Jovan Miladinović

Personal information
- Full name: Jovan Miladinović
- Date of birth: 30 January 1939
- Place of birth: Belgrade, Kingdom of Yugoslavia
- Date of death: 11 September 1982 (aged 43)
- Place of death: Belgrade, SFR Yugoslavia
- Height: 1.77 m (5 ft 9+1⁄2 in)
- Position: Midfielder

Youth career
- 1953–1966: Partizan

Senior career*
- Years: Team / Apps / (Gls)
- 1956–1966: Partizan / 120 / (11)
- 1966–1967: 1. FC Nürnberg / 5 / (0)

International career
- 1959–1964: Yugoslavia / 17 / (0)

Managerial career
- 1976: Partizan
- 1979: Partizan

Medal record
Men's Football
Representing Yugoslavia
European Championship
| Silver medal – second place | 1960 France | Team |

= Jovan Miladinović =

Serbian footballer

Jovan Miladinović (30 January 1939 – 11 September 1982), commonly known as Zoran, was a Yugoslav football player and coach.

During his club career he played for FK Partizan and 1. FC Nürnberg. He earned 17 caps for the Yugoslavia national team and participated in the 1960 European Nations' Cup.

His entire coaching career was tied to FK Partizan, where he worked as assistant to various head coaches and filled in at the head position during two separate stints that lasted a few months.
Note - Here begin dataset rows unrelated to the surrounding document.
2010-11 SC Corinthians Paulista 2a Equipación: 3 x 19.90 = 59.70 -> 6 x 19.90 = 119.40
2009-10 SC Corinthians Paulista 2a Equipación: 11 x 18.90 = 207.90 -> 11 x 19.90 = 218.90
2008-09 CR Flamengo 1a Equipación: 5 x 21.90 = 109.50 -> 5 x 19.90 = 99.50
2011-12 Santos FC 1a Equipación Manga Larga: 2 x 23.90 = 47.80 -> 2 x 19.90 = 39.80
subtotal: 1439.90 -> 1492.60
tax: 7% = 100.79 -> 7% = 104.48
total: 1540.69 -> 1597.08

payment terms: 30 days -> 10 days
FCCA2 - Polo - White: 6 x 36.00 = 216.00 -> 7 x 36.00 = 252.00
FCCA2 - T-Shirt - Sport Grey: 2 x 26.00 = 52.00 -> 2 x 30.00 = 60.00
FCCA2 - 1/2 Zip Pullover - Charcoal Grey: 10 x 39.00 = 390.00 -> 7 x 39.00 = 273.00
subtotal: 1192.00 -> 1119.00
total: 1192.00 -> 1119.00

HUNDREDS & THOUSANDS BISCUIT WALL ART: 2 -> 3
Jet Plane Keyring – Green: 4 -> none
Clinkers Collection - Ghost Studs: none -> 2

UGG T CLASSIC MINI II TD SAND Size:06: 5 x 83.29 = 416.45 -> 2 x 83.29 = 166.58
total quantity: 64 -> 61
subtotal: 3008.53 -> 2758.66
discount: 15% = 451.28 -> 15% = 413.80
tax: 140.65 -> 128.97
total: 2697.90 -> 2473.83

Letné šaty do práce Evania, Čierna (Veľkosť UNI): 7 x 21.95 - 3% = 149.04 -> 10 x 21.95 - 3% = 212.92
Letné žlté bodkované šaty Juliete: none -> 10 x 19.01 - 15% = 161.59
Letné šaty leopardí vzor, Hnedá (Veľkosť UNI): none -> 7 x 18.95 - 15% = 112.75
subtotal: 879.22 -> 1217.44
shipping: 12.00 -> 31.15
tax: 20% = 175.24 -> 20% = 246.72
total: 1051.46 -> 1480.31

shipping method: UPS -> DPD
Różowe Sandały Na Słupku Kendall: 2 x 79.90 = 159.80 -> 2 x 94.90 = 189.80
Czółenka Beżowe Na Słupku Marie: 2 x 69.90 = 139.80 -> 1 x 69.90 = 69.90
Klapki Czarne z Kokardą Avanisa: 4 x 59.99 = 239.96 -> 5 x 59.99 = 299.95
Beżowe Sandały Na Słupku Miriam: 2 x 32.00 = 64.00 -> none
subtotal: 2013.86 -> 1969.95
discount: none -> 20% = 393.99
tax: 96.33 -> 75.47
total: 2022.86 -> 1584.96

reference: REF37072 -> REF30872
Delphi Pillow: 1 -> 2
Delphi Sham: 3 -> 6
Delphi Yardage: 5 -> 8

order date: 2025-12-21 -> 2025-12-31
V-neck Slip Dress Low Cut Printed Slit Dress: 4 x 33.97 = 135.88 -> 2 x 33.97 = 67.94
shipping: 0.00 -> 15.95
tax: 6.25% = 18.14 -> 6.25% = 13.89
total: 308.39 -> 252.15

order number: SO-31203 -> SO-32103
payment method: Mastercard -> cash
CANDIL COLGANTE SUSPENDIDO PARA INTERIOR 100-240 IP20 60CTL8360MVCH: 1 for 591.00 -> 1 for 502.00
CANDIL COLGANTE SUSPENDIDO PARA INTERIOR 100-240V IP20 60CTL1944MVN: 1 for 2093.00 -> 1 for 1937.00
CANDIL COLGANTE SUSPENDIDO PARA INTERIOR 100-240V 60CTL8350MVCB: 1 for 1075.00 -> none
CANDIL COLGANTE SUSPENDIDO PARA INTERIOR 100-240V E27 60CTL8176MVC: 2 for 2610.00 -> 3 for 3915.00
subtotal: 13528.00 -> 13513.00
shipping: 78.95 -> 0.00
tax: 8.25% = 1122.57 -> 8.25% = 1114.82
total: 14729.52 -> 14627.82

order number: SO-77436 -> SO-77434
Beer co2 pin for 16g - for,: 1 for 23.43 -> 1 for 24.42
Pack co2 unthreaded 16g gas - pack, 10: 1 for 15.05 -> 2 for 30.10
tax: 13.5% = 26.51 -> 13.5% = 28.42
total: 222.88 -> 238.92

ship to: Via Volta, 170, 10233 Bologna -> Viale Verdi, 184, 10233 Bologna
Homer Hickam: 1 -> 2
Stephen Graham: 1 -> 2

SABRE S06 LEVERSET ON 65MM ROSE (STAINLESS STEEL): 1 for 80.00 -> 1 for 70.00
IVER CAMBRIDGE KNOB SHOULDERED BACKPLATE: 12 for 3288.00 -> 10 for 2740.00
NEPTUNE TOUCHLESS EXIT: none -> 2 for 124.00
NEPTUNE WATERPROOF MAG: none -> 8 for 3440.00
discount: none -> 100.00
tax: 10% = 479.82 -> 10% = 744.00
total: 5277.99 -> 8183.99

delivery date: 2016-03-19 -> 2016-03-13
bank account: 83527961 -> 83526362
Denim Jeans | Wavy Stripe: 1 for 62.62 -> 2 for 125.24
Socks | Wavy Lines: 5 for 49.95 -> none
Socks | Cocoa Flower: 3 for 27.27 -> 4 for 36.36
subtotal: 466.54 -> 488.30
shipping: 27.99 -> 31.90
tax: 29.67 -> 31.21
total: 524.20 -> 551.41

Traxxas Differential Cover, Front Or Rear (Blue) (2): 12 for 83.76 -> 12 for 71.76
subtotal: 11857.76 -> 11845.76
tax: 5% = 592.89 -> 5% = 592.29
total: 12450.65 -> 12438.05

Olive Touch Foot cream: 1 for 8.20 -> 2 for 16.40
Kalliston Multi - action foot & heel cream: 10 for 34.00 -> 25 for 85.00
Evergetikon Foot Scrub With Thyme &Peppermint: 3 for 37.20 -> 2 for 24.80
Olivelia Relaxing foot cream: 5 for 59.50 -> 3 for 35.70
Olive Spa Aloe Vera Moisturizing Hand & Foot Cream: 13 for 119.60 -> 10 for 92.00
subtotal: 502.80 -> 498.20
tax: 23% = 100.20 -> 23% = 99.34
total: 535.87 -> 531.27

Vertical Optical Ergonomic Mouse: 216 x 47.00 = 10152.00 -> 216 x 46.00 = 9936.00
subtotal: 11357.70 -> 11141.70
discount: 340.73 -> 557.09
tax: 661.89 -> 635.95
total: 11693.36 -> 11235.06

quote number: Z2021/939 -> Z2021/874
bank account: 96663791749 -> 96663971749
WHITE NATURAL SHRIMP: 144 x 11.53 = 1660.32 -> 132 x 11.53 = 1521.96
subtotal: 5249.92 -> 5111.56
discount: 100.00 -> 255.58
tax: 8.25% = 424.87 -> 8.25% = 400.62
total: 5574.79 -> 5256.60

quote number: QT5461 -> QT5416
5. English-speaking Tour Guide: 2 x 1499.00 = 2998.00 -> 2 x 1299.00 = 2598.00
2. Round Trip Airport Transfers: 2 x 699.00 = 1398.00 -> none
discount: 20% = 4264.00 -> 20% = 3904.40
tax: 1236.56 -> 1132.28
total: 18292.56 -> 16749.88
He was married and had two children.

==Playing career==
From 1953, since he was 13 years old he went through all the youth selections of Partizan and was among the first talents raised by coach Florijan Matekalo in 1957. He made his debut on the First League stage. As an excellent defensive player, mostly in the position of wing half and center half, he played a total of 271 games for Partizan and scored 64 goals. A very talented player, according to the general opinion, due to injuries and bohemian lifestyle, he did not realize even a part of his potential. He won four titles of the Yugoslav champion: 1960/61, 1961/62, 1962/63 and 1964/65, along with one national cup trophy: 1956/57.

He played one season for the German club 1. FC Nürnberg (1966/1967), but he played only five games in the Bundesliga due to illness.

With one youth match (1959), he played 17 games for Yugoslavia. He made his debut on October 11, 1959 against Hungary (2–4) in Belgrade, and he played his last game on November 22, 1964 against the Soviet Union (1–1) in Belgrade. He played in the final tournament of the 1960 European Nations' Cup in France and in the Summer Olympics in 1964 in Japan.

At only 28 years old, he had to end his career. His untimely death found him in the position of a member of the professional staff of Partizan, where he started working in 1974.